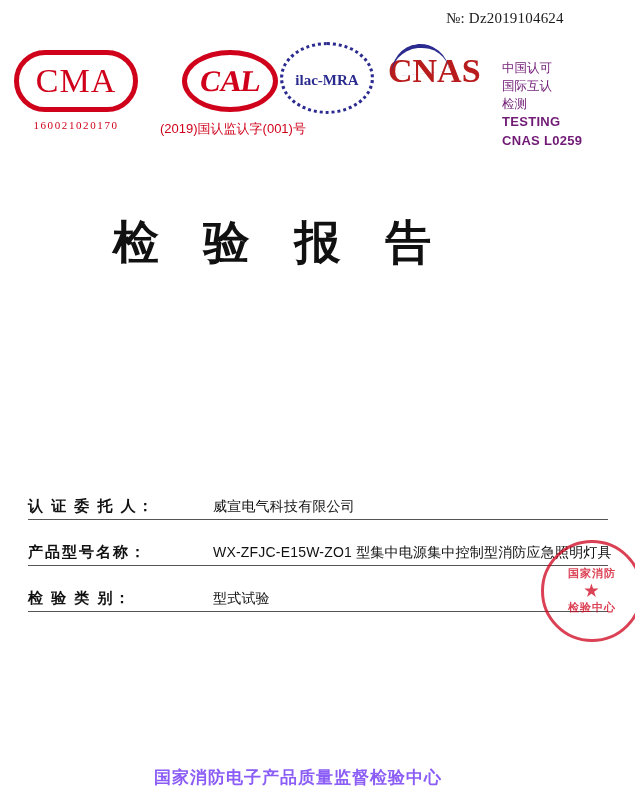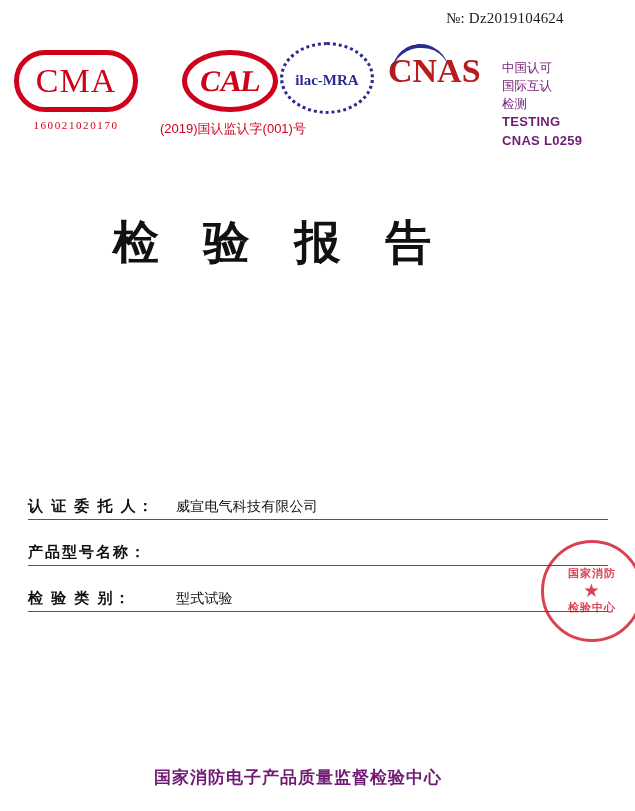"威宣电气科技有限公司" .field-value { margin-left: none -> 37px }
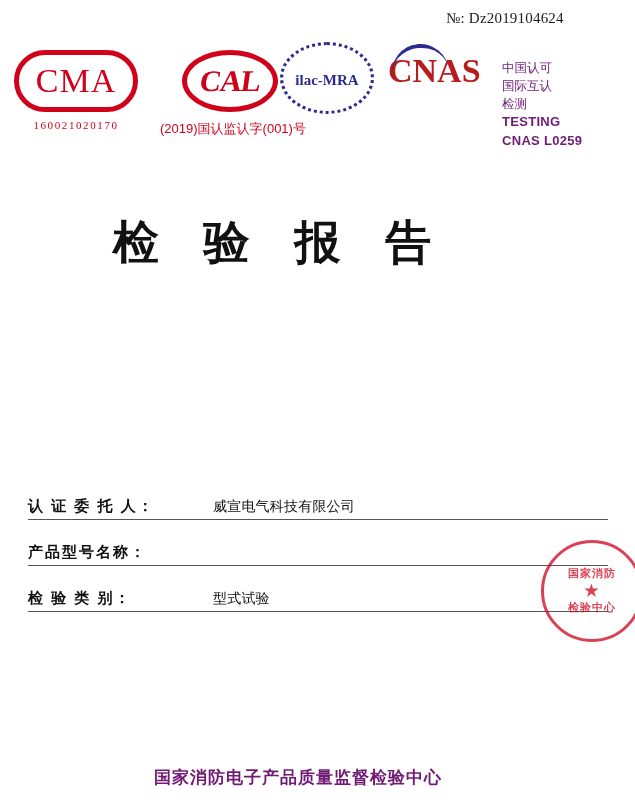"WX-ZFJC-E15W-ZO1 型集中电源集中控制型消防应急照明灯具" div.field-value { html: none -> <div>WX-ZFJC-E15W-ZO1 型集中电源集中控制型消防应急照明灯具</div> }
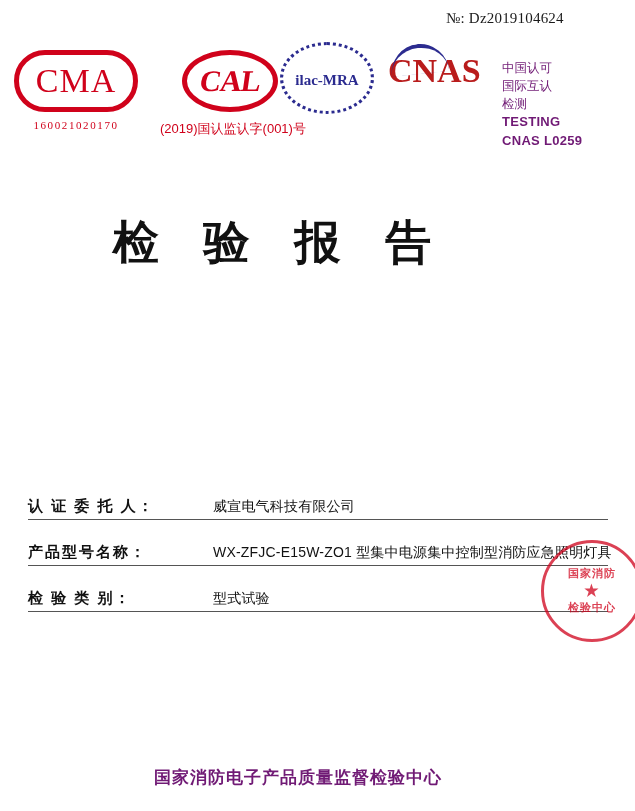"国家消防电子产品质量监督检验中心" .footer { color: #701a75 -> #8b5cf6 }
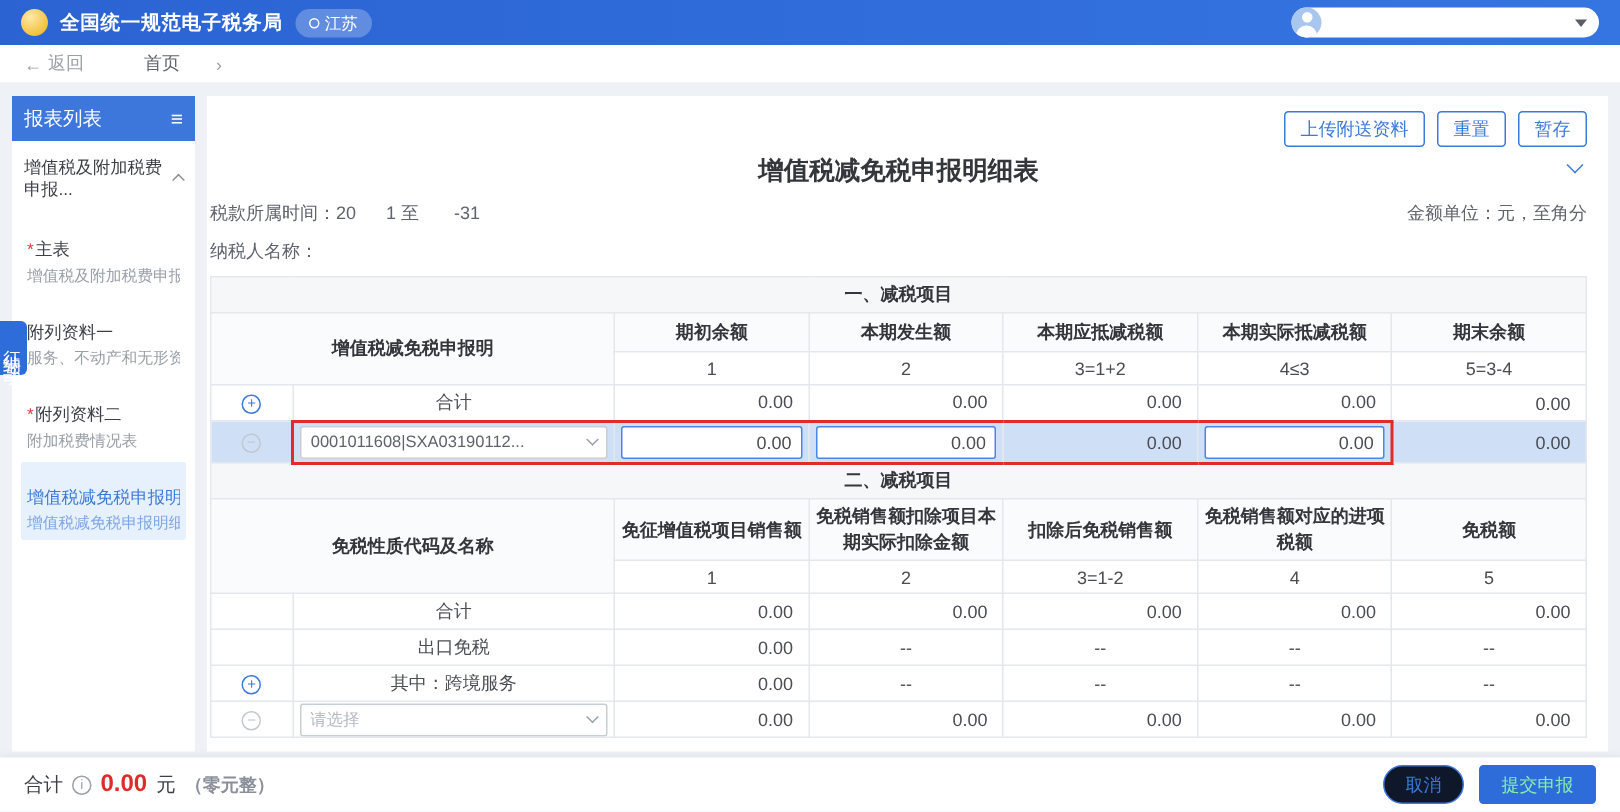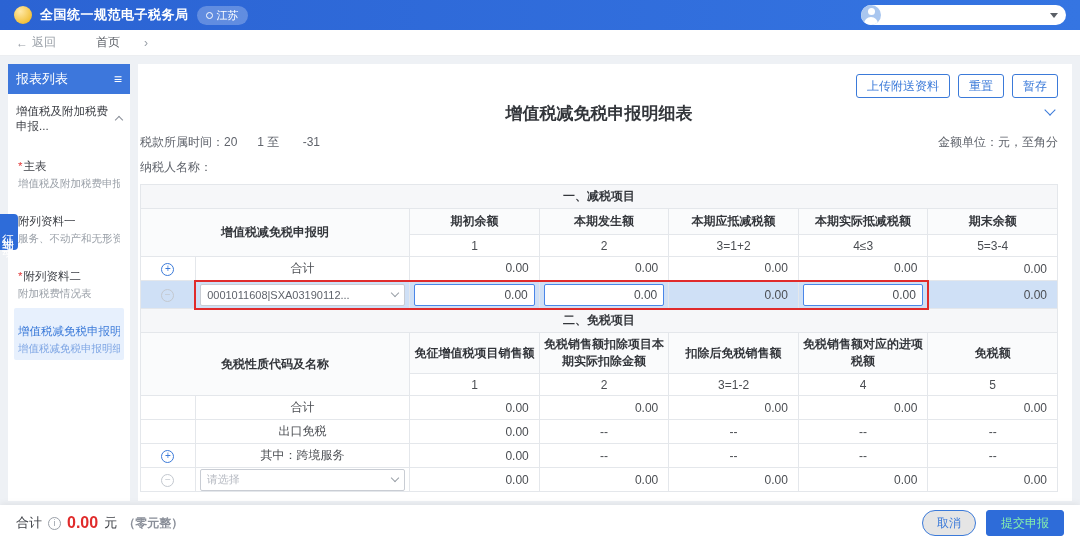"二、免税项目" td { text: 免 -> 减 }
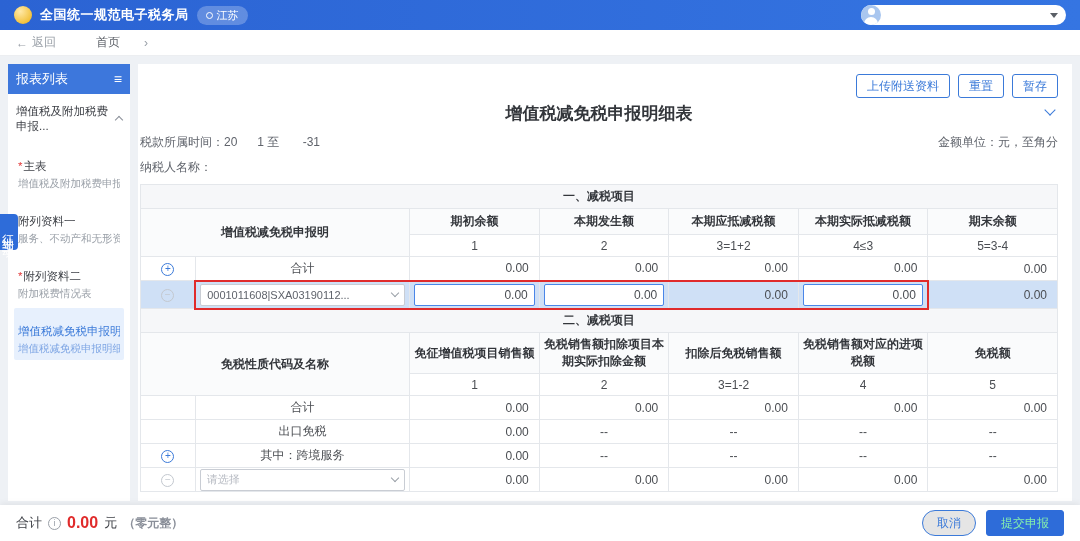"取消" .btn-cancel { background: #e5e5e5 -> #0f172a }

● **WHAT YOU HAVE TO DO**: Above are the records; copy every one of them exactly and omit the images.

● **TASK OUTPUT**:
"威宣电气科技有限公司" .field-value { margin-left: none -> 37px }
"WX-ZFJC-E15W-ZO1 型集中电源集中控制型消防应急照明灯具" div.field-value { html: none -> <div>WX-ZFJC-E15W-ZO1 型集中电源集中控制型消防应急照明灯具</div> }
"国家消防电子产品质量监督检验中心" .footer { color: #701a75 -> #8b5cf6 }
"二、免税项目" td { text: 免 -> 减 }
"取消" .btn-cancel { background: #e5e5e5 -> #0f172a }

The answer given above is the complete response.